Mueller and Trump Prepare for War with America the Loser

July 22, 2017

Mueller and Trump Prepare for War with America the Loser, PJ MediaRoger L Simon, July 21, 2017

Watergate ended with a whimper, not a bang. After months of sturm und drang, Richard Nixon finally mounted that helicopter, gave that famous farewell peace sign and flew away. Most Americans were relieved to see him go. Our long national nightmare was over.

If something similar happens to Donald Trump, it will be entirely different. A significant portion of the American public — myself admittedly among them — will be convinced he has been railroaded in a partisan hatchet job. The voters who elected the president are going to feel, at the very least, undermined, more likely betrayed,  by their own government and public officials.
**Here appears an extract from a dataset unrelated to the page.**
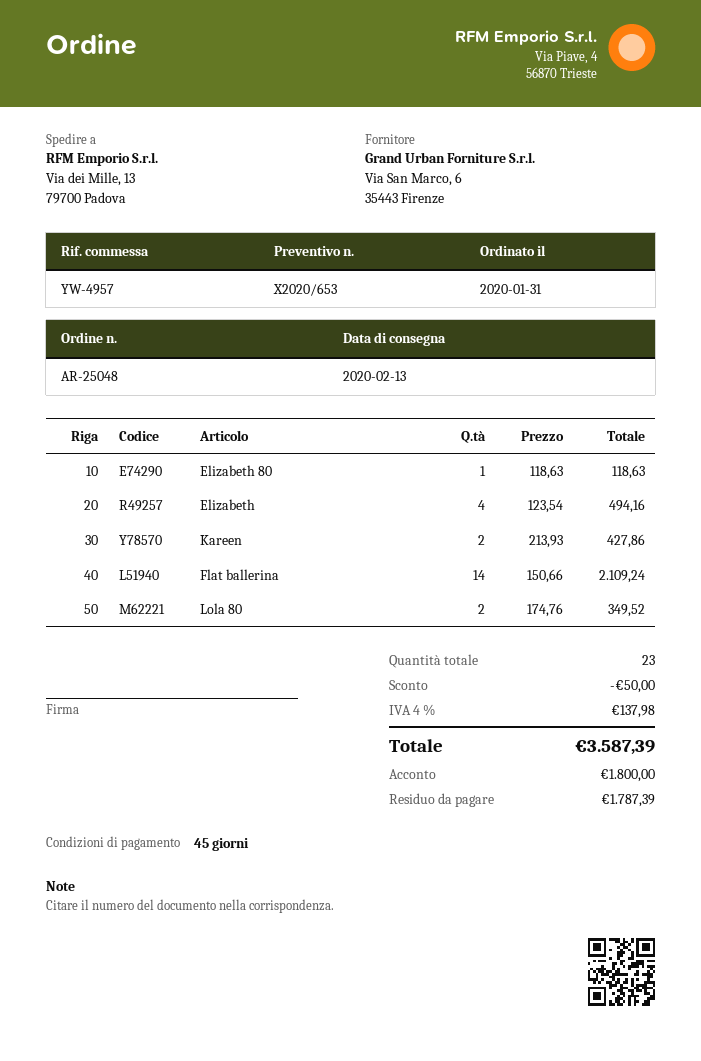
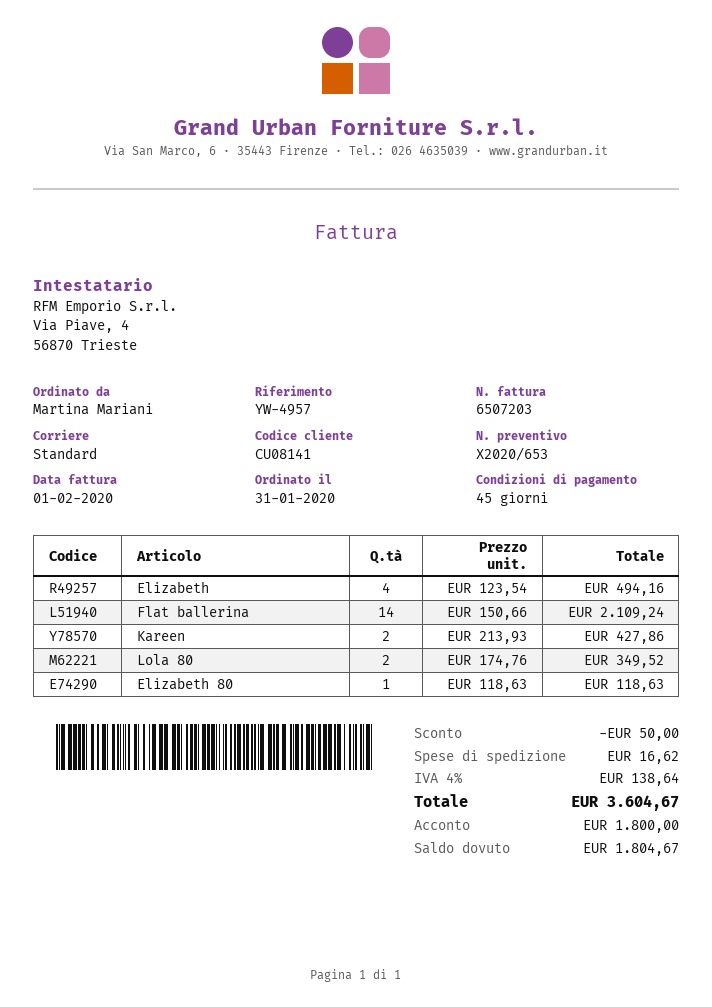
shipping: none -> 16.62
tax: 4% = 137.98 -> 4% = 138.64
total: 3587.39 -> 3604.67
balance: 1787.39 -> 1804.67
Many are going to feel this has nothing to do whatsoever with justice and will act accordingly.

The exact results of this mammoth national split are not easy to predict but they could range from massive civil disobedience to outright civil war.

The behavior of special prosecutor Robert Mueller has exacerbated the situation. Even CNN admits he has staffed his investigation almost exclusively with Democratic Party supporters and donors. It’s hard to say whether this is brazen or stupid or both, but it certainly doesn’t lend credibility to his eventual decisions. At the very least it’s extremely unsophisticated for a former director of the FBI — but perhaps that’s really the way it is. Nothing (and no one) can stand in the way of prosecution.

And then there are the leaks that emerge from his supposedly confidential investigation at seemingly a mile a minute pace. The (always) anonymous creeps who do this are sleazy individuals who — under the mega-narcissistic pretense that they are informing the public of something of importance — undercut everything everyone has ever known about the rule of law. They are, effectively, enemies of the state and even more, of the American people — and pompous ones into the bargain.  It would be poetic justice to send them all to Gitmo.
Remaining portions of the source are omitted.